Invariant and Lint Tiers: Harness, Mechanical, Agent¶
Date: 2026-06-12 Status: Implemented
Context¶
Binoc accumulated invariant checks in scattered, single-purpose homes:
changeset structural invariants hardcoded inside the test-vector harness,
write-set enforcement inside AbiTransformer, a descriptor lint in
test_support, and one-off assertions in per-crate test files. Each new
check faced the same questions with no settled answers: where does it
live, how does a plugin author adopt it, can it warn without failing, and
what about properties that no mechanism can check — behavioral
completeness on untested branches, performance posture, security of
container expansion, layering discipline?
The write-sets work sharpened the gap: the dynamic harness only audits code paths that vectors exercise, source scans only see literal patterns, and a class of contracts (the never-for-scheduling rule, "tags are facts") was enforced purely by ADR prose.
Decision¶
Three tiers, each with a designated home, a failure mode, and an adoption
path. The tier table lives in binoc_sdk::lints (module docs) and
.agents/skills/lint-plugin/SKILL.md so both humans and agents find it.
Tier 1 — harness invariants (hard fail, every vector). Properties of
every produced changeset, checked between diff and snapshot so gold files
cannot silently enshrine bugs. Home:
binoc_stdlib::test_vectors::check_changeset_invariants (now public —
plugins call it, plus their own domain checks, on changesets they build),
and the per-call write-set enforcement in AbiTransformer. Adding an
invariant here costs every harness user a hard failure, so it must be a
true always-property, cheap, and self-explanatory when it fires.

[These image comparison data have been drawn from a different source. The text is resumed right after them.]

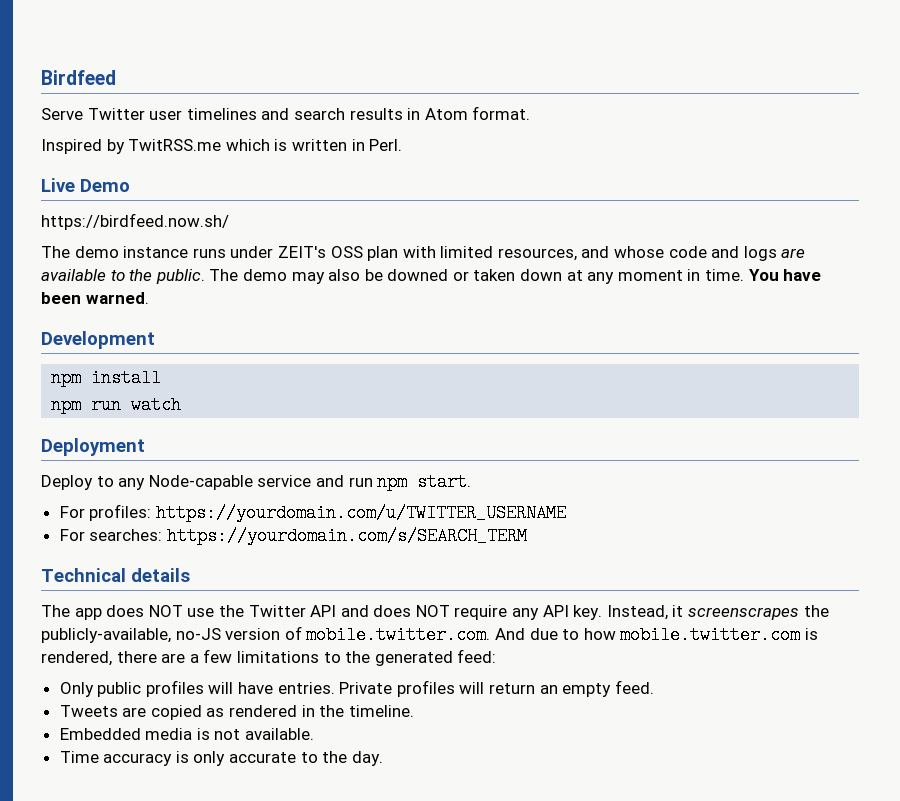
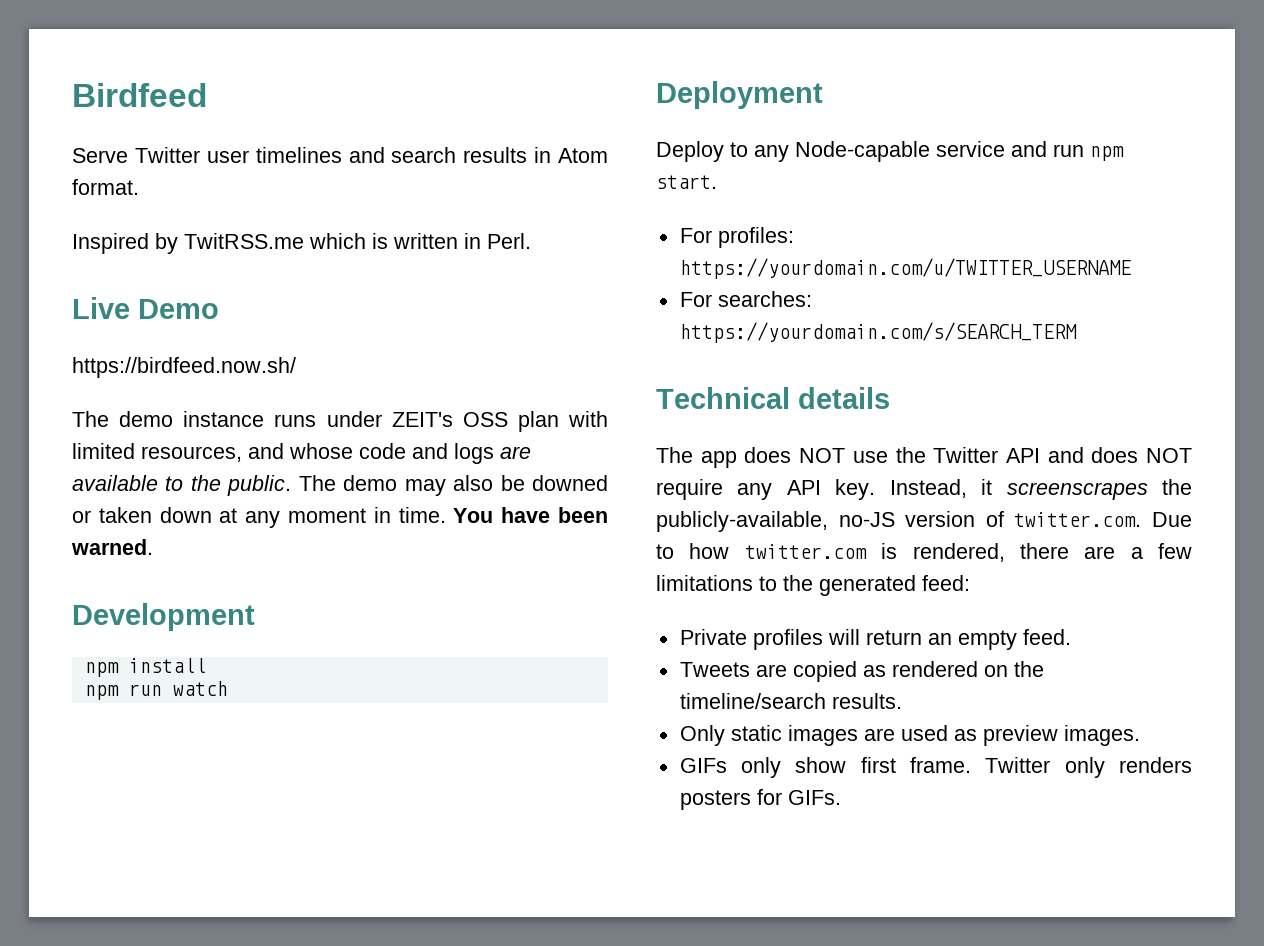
- Instead, it screenscrapes the publicly-available, no-JS version of mobile.twitter.com. And due to how mobile.twitter.com is rendered, there are a few limitations to the generated feed:
+ Instead, it screenscrapes the publicly-available, no-JS version of twitter.com. Due to how twitter.com is rendered, there are a few limitations to the generated feed:
- Only public profiles will have entries.
- Tweets are copied as rendered in the timeline.
- Embedded media is not available.
- Time accuracy is only accurate to the day.
+ Tweets are copied as rendered on the timeline/search results.
+ Only static images are used as preview images.
+ GIFs only show first frame. Twitter only renders posters for GIFs.

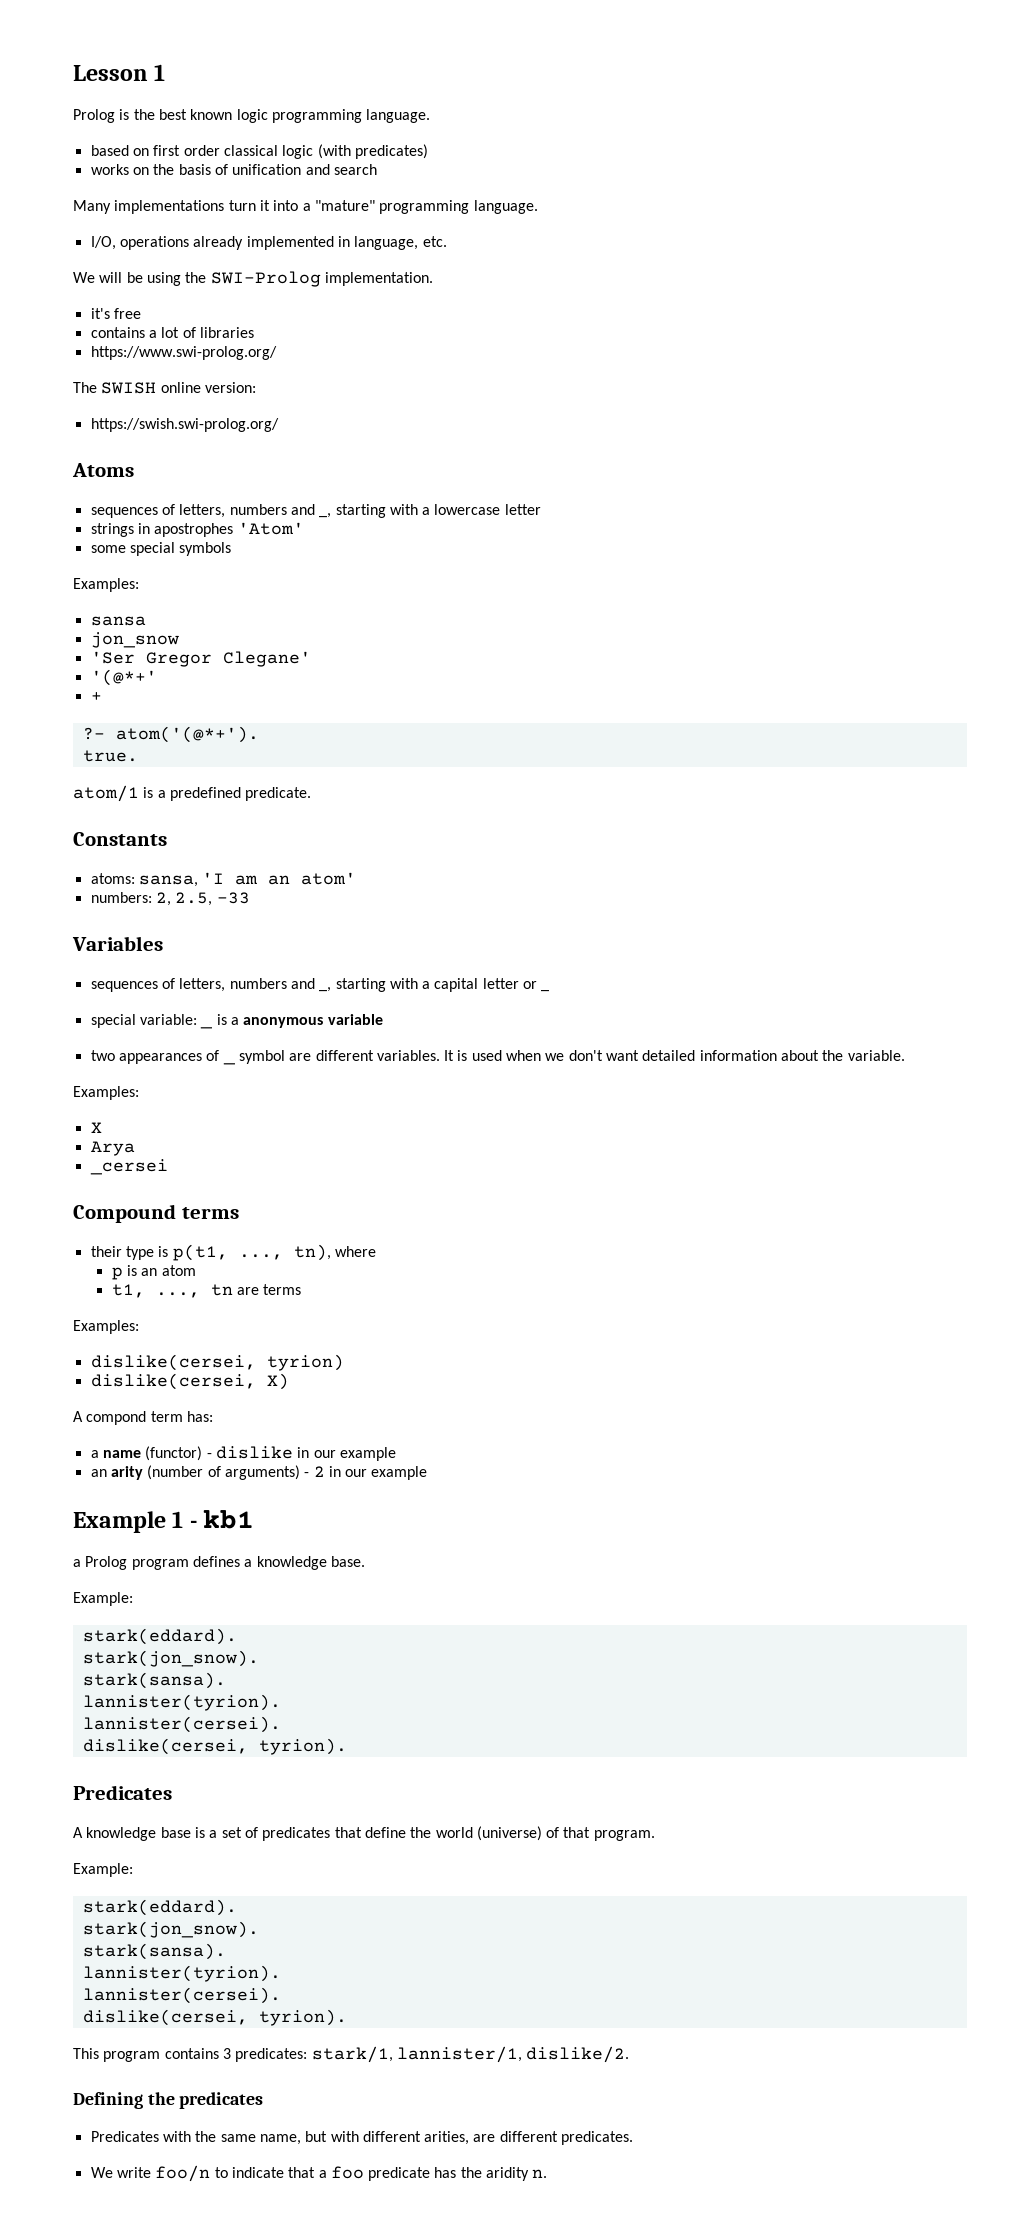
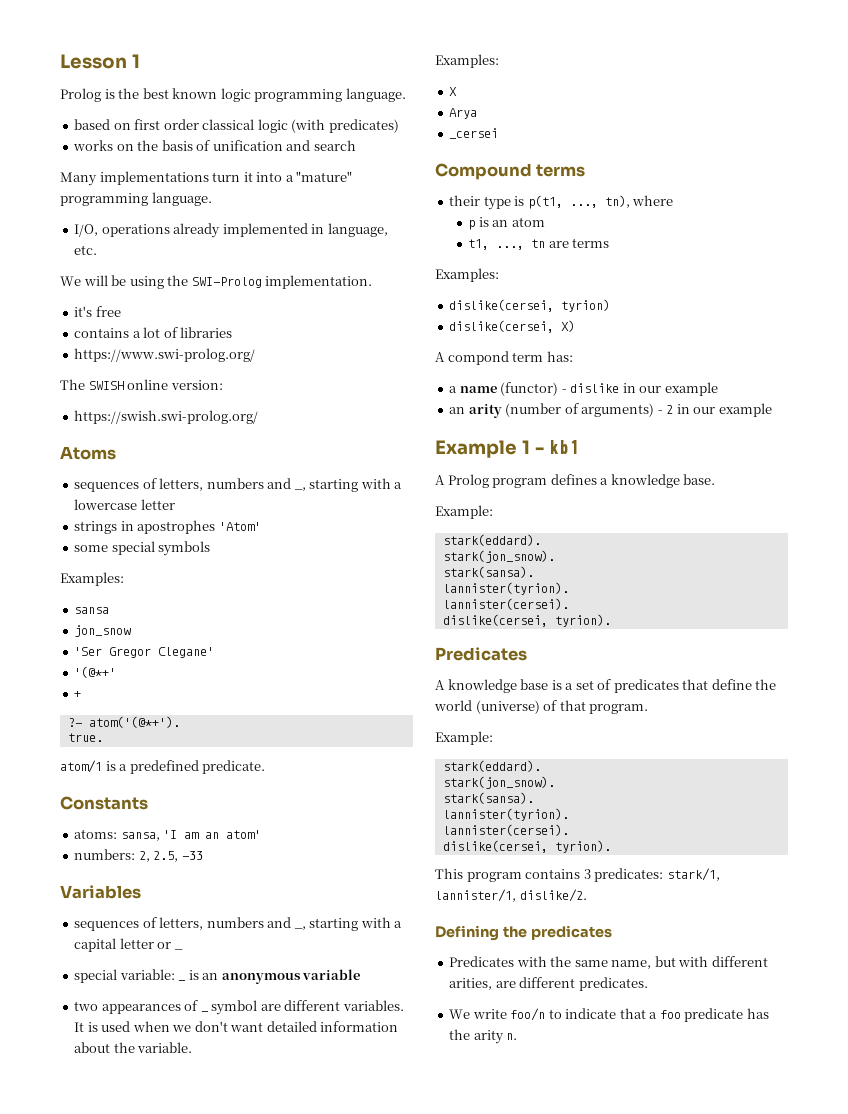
- special variable: _ is a anonymous variable
+ special variable: _ is an anonymous variable
- a Prolog program defines a knowledge base.
+ A Prolog program defines a knowledge base.
- We write foo/n to indicate that a foo predicate has the aridity n.
+ We write foo/n to indicate that a foo predicate has the arity n.

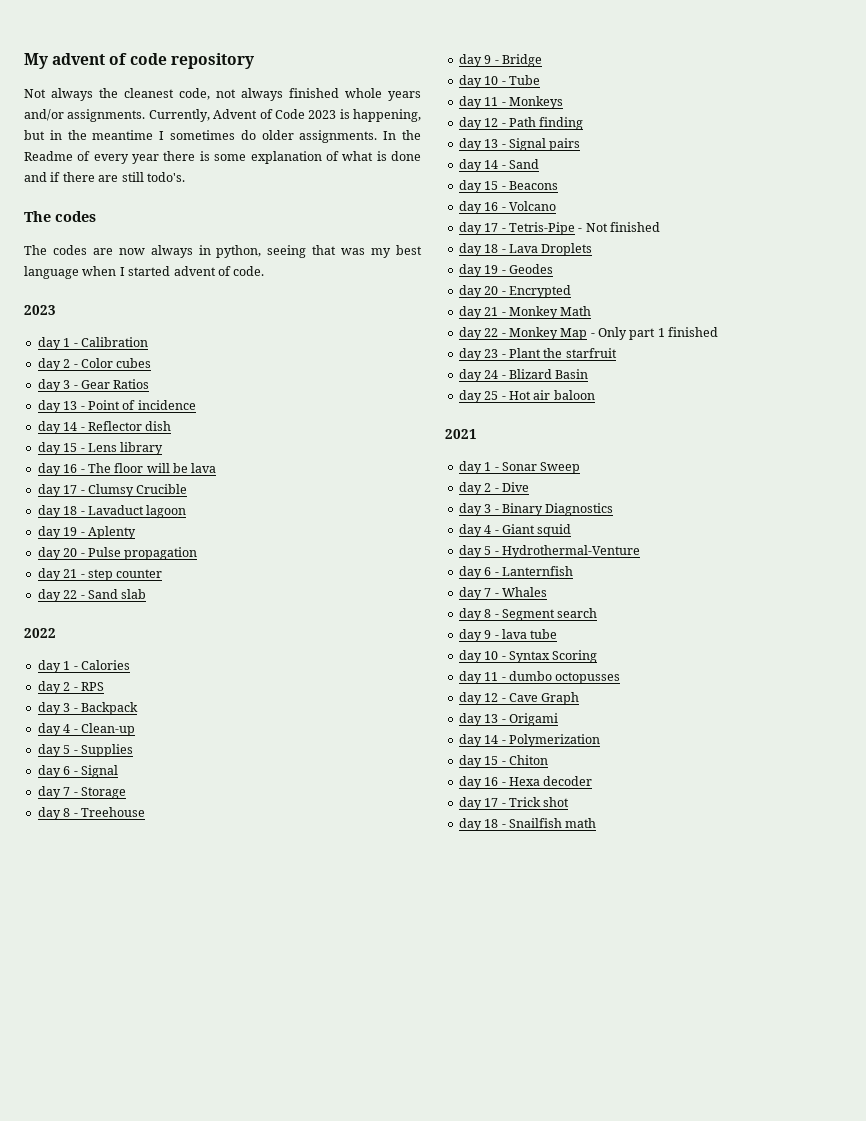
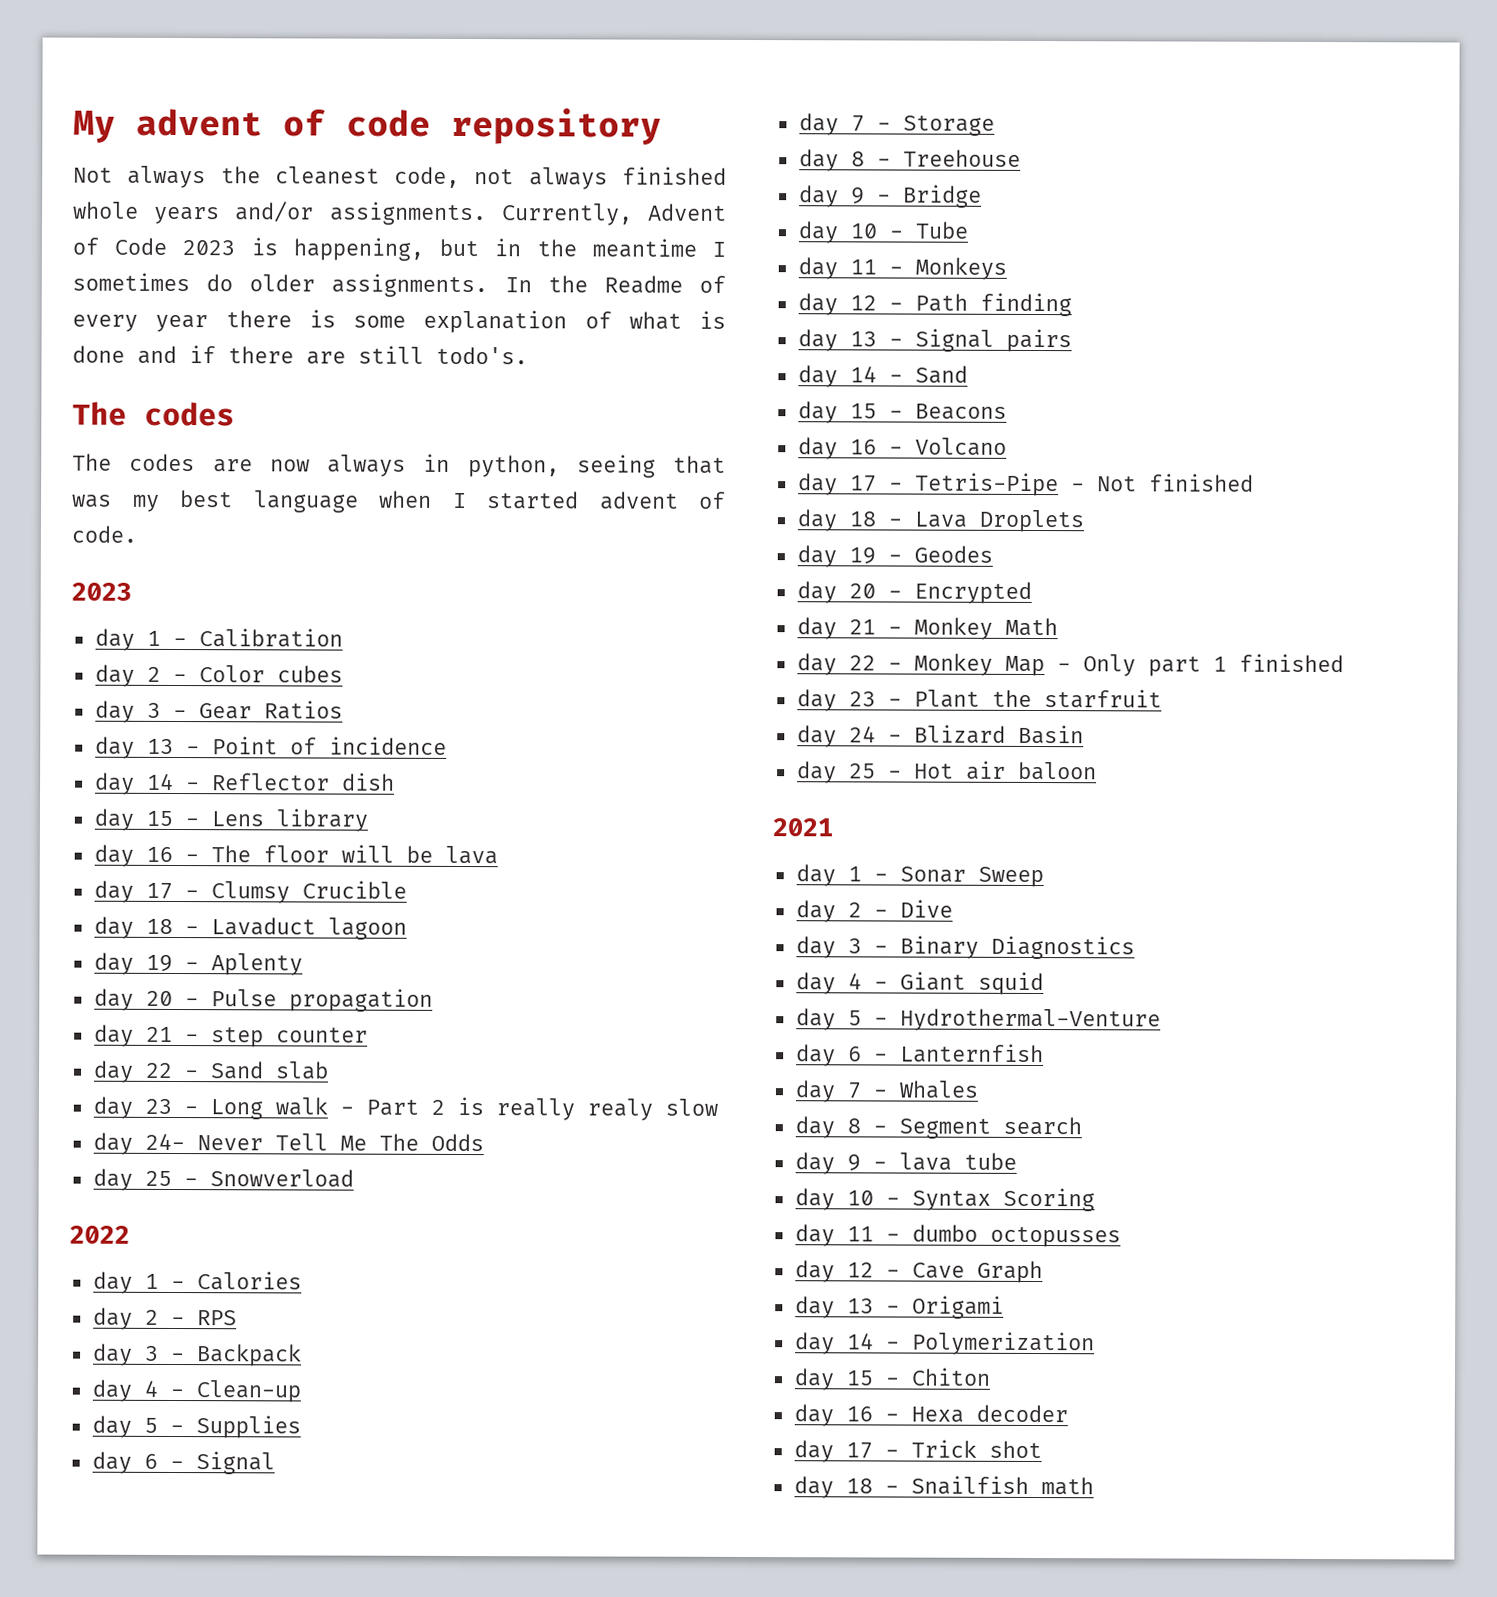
+ day 23 - Long walk - Part 2 is really realy slow
+ day 24- Never Tell Me The Odds
+ day 25 - Snowverload

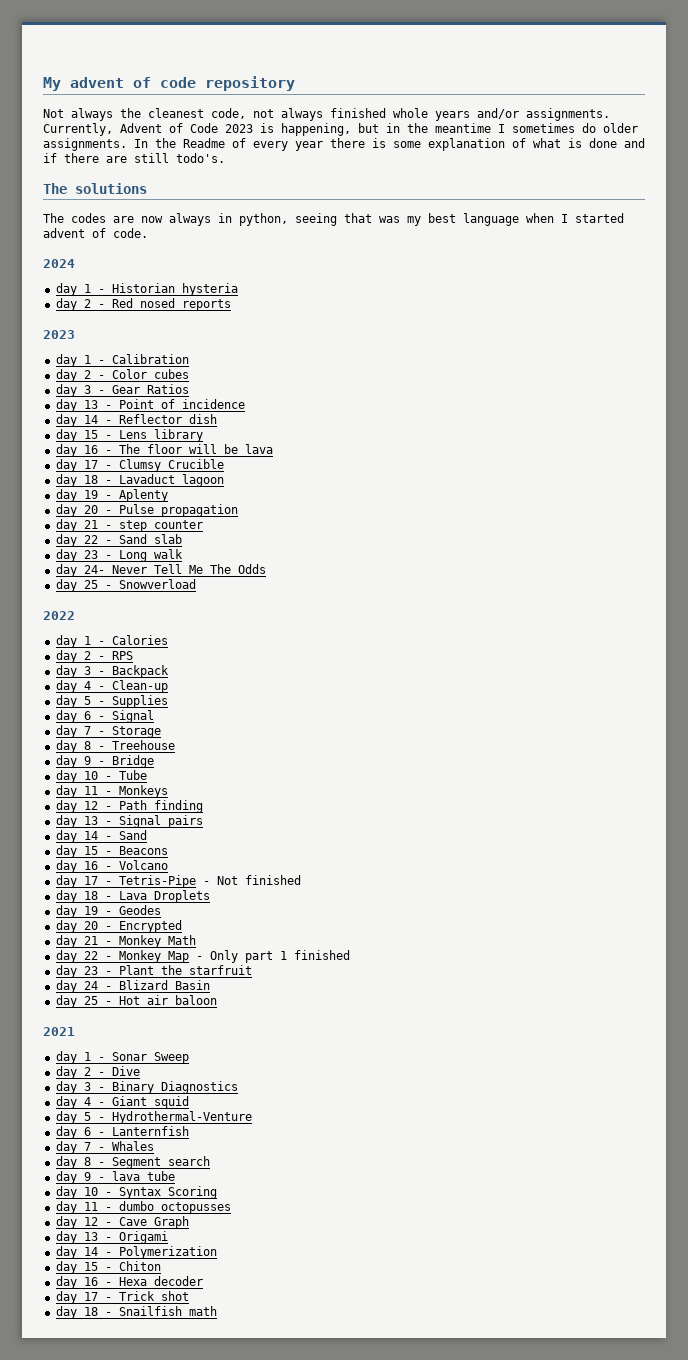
  In the Readme of every year there is some explanation of what is done and if there are still todo's.
- The codes
+ The solutions
+ 2024
+ day 1 - Historian hysteria
+ day 2 - Red nosed reports
- day 23 - Long walk - Part 2 is really realy slow
+ day 23 - Long walk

Tier 2 — mechanical lints (errors fail, warnings print). Static
checks over descriptor data and source text in binoc_sdk::lints
(test-support feature): a LintReport { errors, warnings } whose
assert_clean() panics on errors and prints warnings to stderr. The
convention is one tests/lints.rs per crate calling the helpers it cares
about; binoc-sqlite's is the model for plugin authors. Initial lints:
single-producer/single-consumer tags and undeclared write-sets
(descriptor-level — these also work on closed-source plugins, since
descriptors cross the ABI), wholesale tag wipes (tags.clear() bug
class), and the tripwire that binoc-core never reads write-set
declarations (mechanizing the write-sets ADR's never-for-scheduling
constraint). Source scans honor a binoc-lint: allow(<rule>) comment on
or above the flagged line — except the dispatch tripwire, where the
answer is "don't".
Warnings ride the test suite rather than a separate tool: zero new
infrastructure, colocated with what they check, and lint errors already
fail just test. The cost is that libtest hides stderr from passing
tests, so just lint runs the lint targets with --nocapture to surface
advisory warnings on demand.
Tier 3 — agent lints (review findings). Contracts that need judgment,
not mechanism: behavioral write-set completeness on branches vectors
don't reach, tags-as-facts for targeted removals, keyed-vs-positional
judgment hygiene, performance posture (no unguarded full-data scans,
streaming, bounded captures), security (path traversal, decompression
bombs, no ambient I/O), layering (AGENTS.md rules), and docs/ADR hygiene.
Documented as an operational checklist in
.agents/skills/lint-plugin/SKILL.md, including a reporting format
(violation vs. smell, file:line, offended contract, smallest fix). The
skill explicitly lists what tiers 1–2 already prove so agents verify the
gaps instead of re-deriving the automated parts.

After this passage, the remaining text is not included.